Per Armstrong, Collins e Aldrin, il viaggio nello spazio iniziò negli alloggi dell’equipaggio tre ore e mezzo prima del decollo, poco dopo le 06:00 del mattino del 16 luglio 1969, quando i tecnici collegarono i caschi degli astronauti alla tuta fissandoli sugli anelli all’altezza del collo e facendoli scattare in posizione. Da quel momento in poi, i tre uomini del primo sbarco sulla Luna smisero di respirare l’aria esterna. L’unica voce umana che potevano sentire era quella che penetrava elettronicamente attraverso la barriera protettiva delle tute pressurizzate e vedevano il mondo filtrato dalla visiera del casco.
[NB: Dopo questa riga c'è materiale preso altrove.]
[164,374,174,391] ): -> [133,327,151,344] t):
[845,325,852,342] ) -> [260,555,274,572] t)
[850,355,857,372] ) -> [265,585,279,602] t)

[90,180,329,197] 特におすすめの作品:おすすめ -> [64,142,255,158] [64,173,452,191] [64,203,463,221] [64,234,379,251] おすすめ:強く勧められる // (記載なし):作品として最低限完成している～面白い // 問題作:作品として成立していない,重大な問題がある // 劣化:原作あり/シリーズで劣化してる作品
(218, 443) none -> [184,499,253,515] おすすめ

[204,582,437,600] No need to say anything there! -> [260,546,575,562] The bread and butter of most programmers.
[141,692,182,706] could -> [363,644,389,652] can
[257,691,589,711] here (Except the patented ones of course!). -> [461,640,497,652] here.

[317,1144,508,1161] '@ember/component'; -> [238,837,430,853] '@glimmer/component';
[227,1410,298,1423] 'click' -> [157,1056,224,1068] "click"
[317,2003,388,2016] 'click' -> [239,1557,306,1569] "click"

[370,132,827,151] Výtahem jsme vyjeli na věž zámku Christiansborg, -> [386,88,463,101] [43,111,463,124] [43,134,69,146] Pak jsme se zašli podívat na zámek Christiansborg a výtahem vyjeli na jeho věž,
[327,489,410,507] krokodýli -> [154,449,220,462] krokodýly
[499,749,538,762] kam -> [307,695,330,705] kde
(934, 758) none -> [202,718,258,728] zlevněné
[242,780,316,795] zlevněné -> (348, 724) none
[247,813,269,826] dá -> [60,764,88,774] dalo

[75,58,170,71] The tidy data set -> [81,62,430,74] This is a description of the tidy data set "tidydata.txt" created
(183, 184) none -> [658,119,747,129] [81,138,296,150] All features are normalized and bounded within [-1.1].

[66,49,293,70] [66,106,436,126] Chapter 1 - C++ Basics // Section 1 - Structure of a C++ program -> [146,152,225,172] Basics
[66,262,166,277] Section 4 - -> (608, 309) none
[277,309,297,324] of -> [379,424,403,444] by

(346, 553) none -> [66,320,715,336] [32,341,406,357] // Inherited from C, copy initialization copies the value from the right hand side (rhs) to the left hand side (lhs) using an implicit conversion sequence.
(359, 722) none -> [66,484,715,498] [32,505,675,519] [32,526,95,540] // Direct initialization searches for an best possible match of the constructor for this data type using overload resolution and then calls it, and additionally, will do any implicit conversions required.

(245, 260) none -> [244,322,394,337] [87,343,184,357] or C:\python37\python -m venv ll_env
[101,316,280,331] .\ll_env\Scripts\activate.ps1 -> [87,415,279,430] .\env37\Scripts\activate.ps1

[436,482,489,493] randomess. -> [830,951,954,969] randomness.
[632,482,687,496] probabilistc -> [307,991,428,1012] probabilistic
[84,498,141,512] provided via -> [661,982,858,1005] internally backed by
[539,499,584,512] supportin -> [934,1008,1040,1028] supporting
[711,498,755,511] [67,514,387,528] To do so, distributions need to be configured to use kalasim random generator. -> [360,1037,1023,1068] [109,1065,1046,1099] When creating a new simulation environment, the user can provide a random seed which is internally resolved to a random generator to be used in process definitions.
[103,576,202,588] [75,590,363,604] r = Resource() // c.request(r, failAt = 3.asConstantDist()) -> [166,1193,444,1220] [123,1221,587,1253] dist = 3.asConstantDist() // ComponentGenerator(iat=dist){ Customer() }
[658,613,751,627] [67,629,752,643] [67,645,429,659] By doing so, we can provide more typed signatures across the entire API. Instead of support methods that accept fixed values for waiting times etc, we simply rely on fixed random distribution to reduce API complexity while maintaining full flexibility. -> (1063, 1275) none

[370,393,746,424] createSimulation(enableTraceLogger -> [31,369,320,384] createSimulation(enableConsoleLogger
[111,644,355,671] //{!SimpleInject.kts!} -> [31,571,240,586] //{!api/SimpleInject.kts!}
Dentro quel bozzolo protettivo, potevano odorare, percepire, toccare e gustare solo quello che la tecnologia moderna aveva creato per loro.

A differenza degli altri, Armstrong aveva già familiarità con l’isolamento, poiché da pilota collaudatore a Edwards si era abituato alla costrizione delle tute di volo pressurizzate. Rispetto alla tuta a pressione parziale e al casco indossati per salire a candela sull’F-104 o per raggiungere il limite dello spazio a bordo dell’X-15, la tuta dell’Apollo risultava più ampia e facile da manovrare.

Quando alle 06:27 gli astronauti di Apollo 11 lasciarono l’edificio operativo del Manned Spacecraft Center indossando le galosce gialle protettive per raggiungere il pulmino climatizzato che li avrebbe condotti alla rampa di lancio 39A, a dodici chilometri di distanza, ogni atomo del loro corpo si accorse di avere abbandonato la consueta dimensione naturale e di essere entrato nell’ambiente totalmente artificiale in cui sarebbe sopravvissuto nello spazio cosmico.

Partendo per la missione, Neil, Mike e Buzz riponevano enorme fiducia nel razzo Saturn, ma le prestazioni di un razzo non erano mai affidabili al cento per cento. «Era di certo una macchina potentissima» affermò Armstrong. «Ma non era perfetta.» Il Saturn V era nato in fretta. La velocità fenomenale con cui era stato realizzato era il risultato di una strategia chiamata “all-up testing”, una nuova filosofia di ricerca e sviluppo adottata dalla NASA di cui si era fatto promotore il dottor George Mueller, amministratore delegato per i voli spaziali con equipaggio umano. Per lo sviluppo del Saturn V, Mueller aveva ingranato la quarta, richiedendo che il razzo fosse testato sin dall’inizio con tutti e tre gli stadi “attivi” e pronti contemporaneamente, evitando quindi di collaudare i singoli stadi uno per volta per poi assemblarli solo dopo averli provati singolarmente.

Non sarebbe stato altrimenti possibile rispettare la scadenza fissata da Kennedy. Ma quella non era la strategia ottimale per garantire la costruzione di un razzo impeccabile, soprattutto considerato che si trattava di un congegno nuovo tanto vasto e complesso, capace di una spinta propulsiva eccezionale di circa 3,5 milioni di chili.